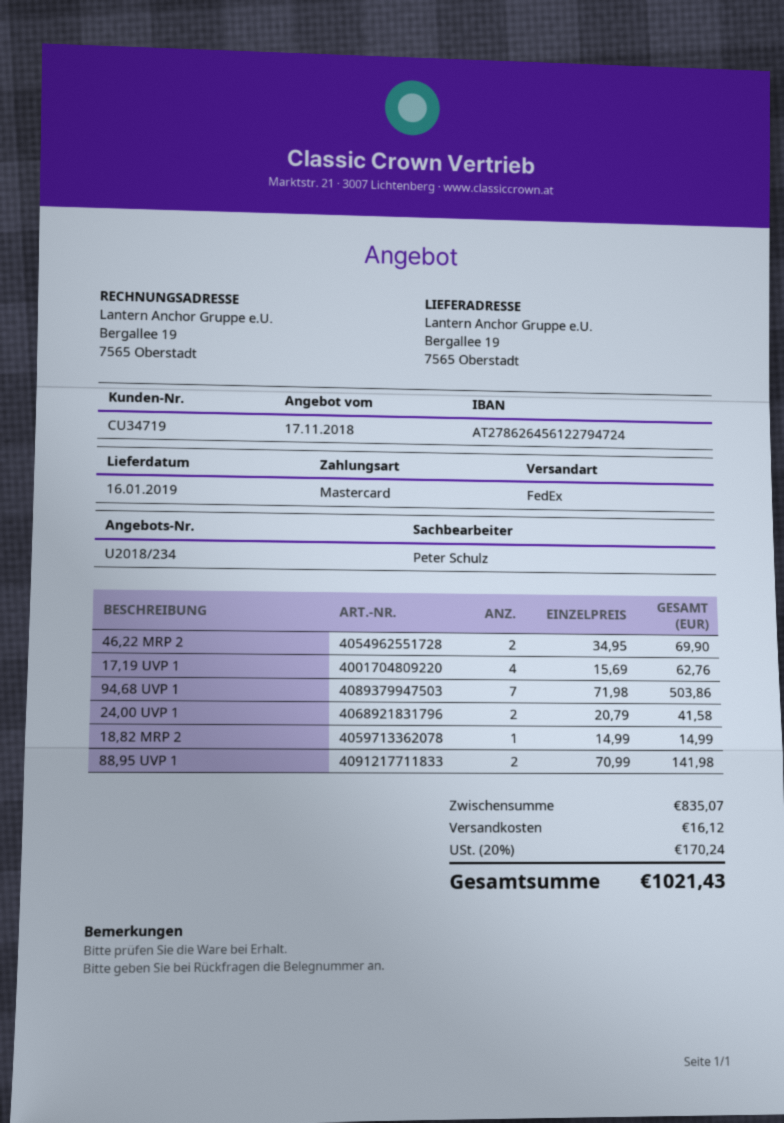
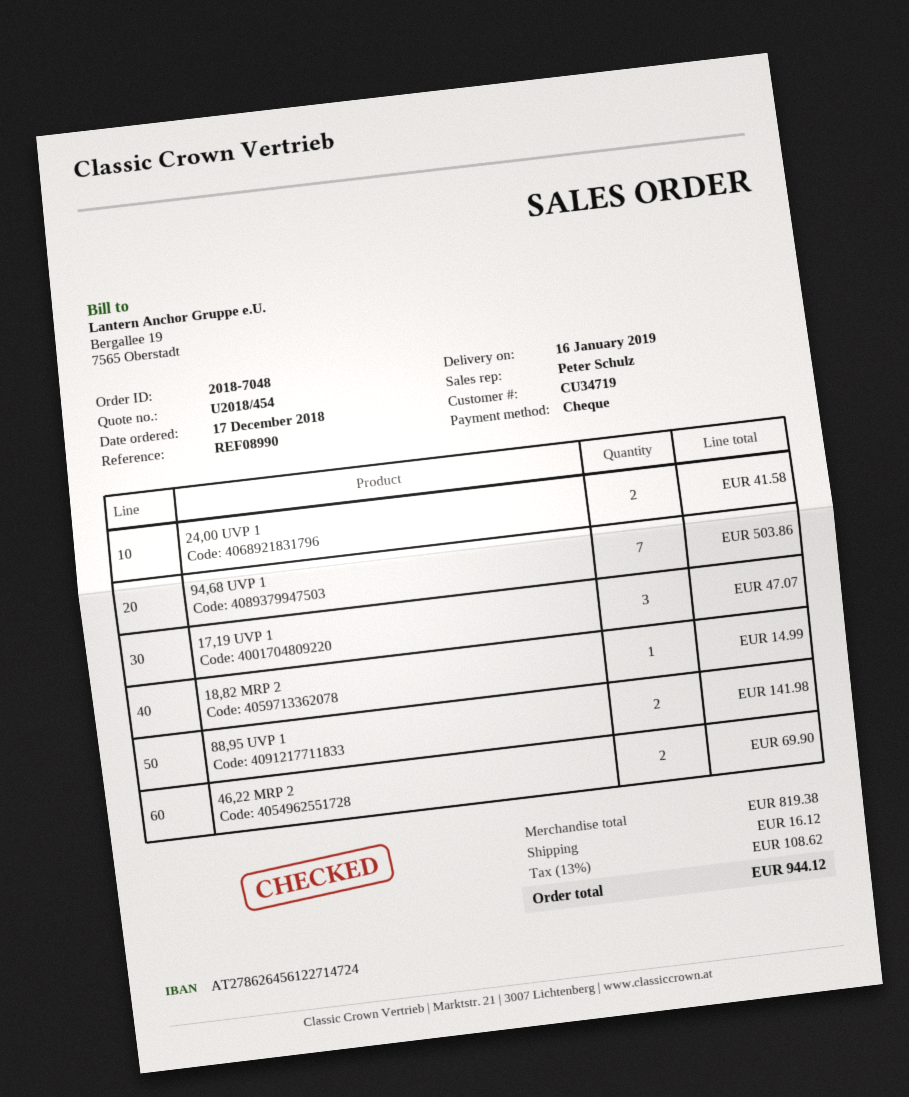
quote number: U2018/234 -> U2018/454
payment method: Mastercard -> cheque
bank account: AT278626456122794724 -> AT278626456122714724
17,19 UVP 1: 4 for 62.76 -> 3 for 47.07
subtotal: 835.07 -> 819.38
tax: 20% = 170.24 -> 13% = 108.62
total: 1021.43 -> 944.12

EXERCISE PROMPT: Output the listing word for word. Drop the pictures.

ANSWER:
quote number: U2018/234 -> U2018/454
payment method: Mastercard -> cheque
bank account: AT278626456122794724 -> AT278626456122714724
17,19 UVP 1: 4 for 62.76 -> 3 for 47.07
subtotal: 835.07 -> 819.38
tax: 20% = 170.24 -> 13% = 108.62
total: 1021.43 -> 944.12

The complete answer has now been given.